Fixed. I went ahead and fixed it in other places too in the files I changed.

> > Source/WebCore/platform/network/HTTPParsers.cpp:663
> > +    if ((String::fromUTF8(namePtr, nameSize)).isNull()) {
> 
> We don’t need to create a string from UTF-8 just to check if it’s valid
> UTF-8. There are lower level functions in WTF that we can use to check that.

I searched in WTF and the rest of WebKit but couldn't find a stand-alone UTF8 checker. There is one returning an AtomicString but I'm not sure that would be useful.

Am I missing something? If not, should I file a bug?

> > Source/WebCore/platform/network/HTTPParsers.cpp:667
> > +    nameStr = StringView((LChar*)namePtr, nameSize);
> 
> This isn’t safe. We are creating a StringView pointing into the local name
> vector, but then we will return and the name vector will be destroyed and
> the StringView will be pointing to deallocated memory.

Fixed by having namePtr point into the incoming char buffer instead.

> > Source/WebCore/platform/network/ResourceResponseBase.cpp:354
> > -
> > +    
> 
> Shouldn’t add this leading whitespace.

Fixed.

> > Source/WebKit2/UIProcess/InspectorServer/HTTPRequest.cpp:95
> > +        m_headerFields.add(name.toStringWithoutCopying(), value);
> 
> I think this needs to use toString(). It’s not safe to use
> toStringWithoutCopying() here.

As per Andy's earlier comment:
> HTTPHeaderMap will ultimately copy the string into its HashMap.
… I believe this is in fact safe.

Thanks for the review, Darin!

New patch coming up.
Comment 33 John Wilander 2016-04-13 17:57:21 PDT
Created attachment 276368 [details]
Patch
Comment 34 Darin Adler 2016-04-13 19:42:09 PDT
Comment on attachment 276368 [details]
Patch

View in context: https://bugs.webkit.org/attachment.cgi?id=276368&action=review

> Source/WebCore/Modules/websockets/WebSocketHandshake.cpp:400
> +static inline bool isDigit(const UChar character)
> +{
> +    return (character >= '0' || character <= '9');
> +}

Please don’t add this function. Please use isASCIIDigit instead.

> Source/WebCore/Modules/websockets/WebSocketHandshake.cpp:407
> +    static NeverDestroyed<String> httpVersionStaticPreamble(ASCIILiteral("HTTP/"));
> +    const StringView httpVersionStaticPreambleView(httpVersionStaticPreamble);

I don’t agree that this is what we want to do. What we really want to do is add a StringView::startsWith overload for const char* or ASCIILiteral that works for ASCII literals. But it’s OK to not do that in this patch.

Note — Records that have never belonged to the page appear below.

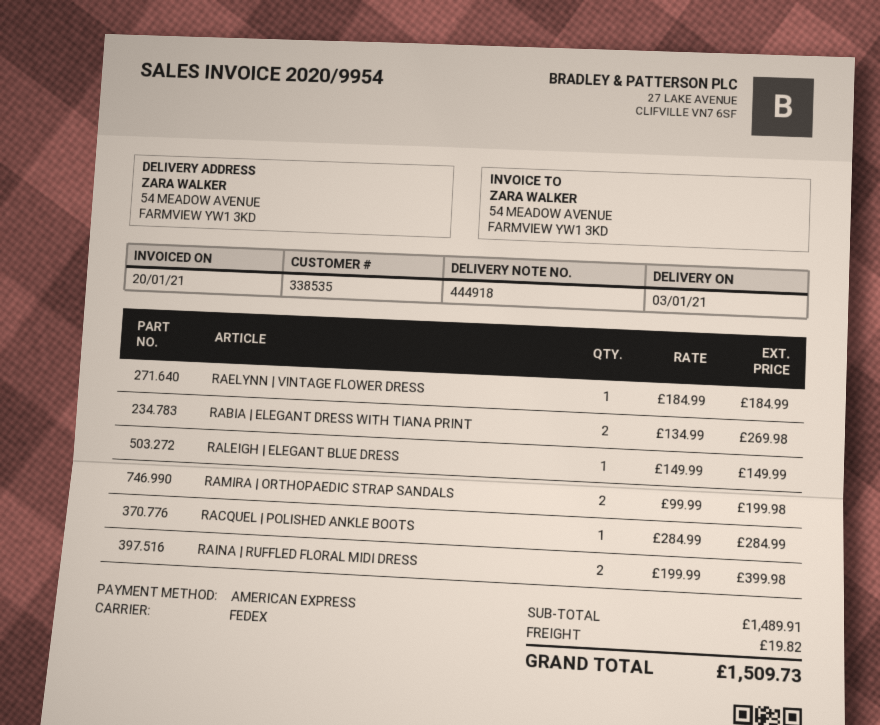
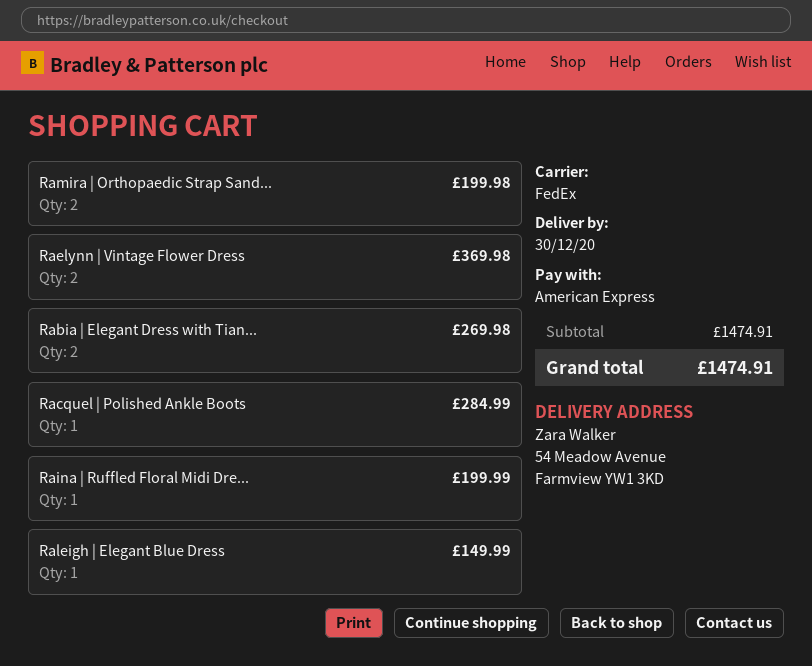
delivery date: 2021-01-03 -> 2020-12-30
RAELYNN | VINTAGE FLOWER DRESS: 1 for 184.99 -> 2 for 369.98
RAINA | RUFFLED FLORAL MIDI DRESS: 2 for 399.98 -> 1 for 199.99
subtotal: 1489.91 -> 1474.91
shipping: 19.82 -> none
total: 1509.73 -> 1474.91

Even if we do want to use a StringView, we don’t need to create a String; slow and allocates memory. We can just do this:

    const char* httpVersionStaticPreambleLiteral = "HTTP/";
    StringView httpVersionStaticPreamble(reinterpret_cast<const LChar*>(httpVersionStaticPreambleLiteral), strlen(httpVersionStaticPreambleLiteral));

Ugly but much more efficient than allocating a StringImpl on the heap and reference counting it.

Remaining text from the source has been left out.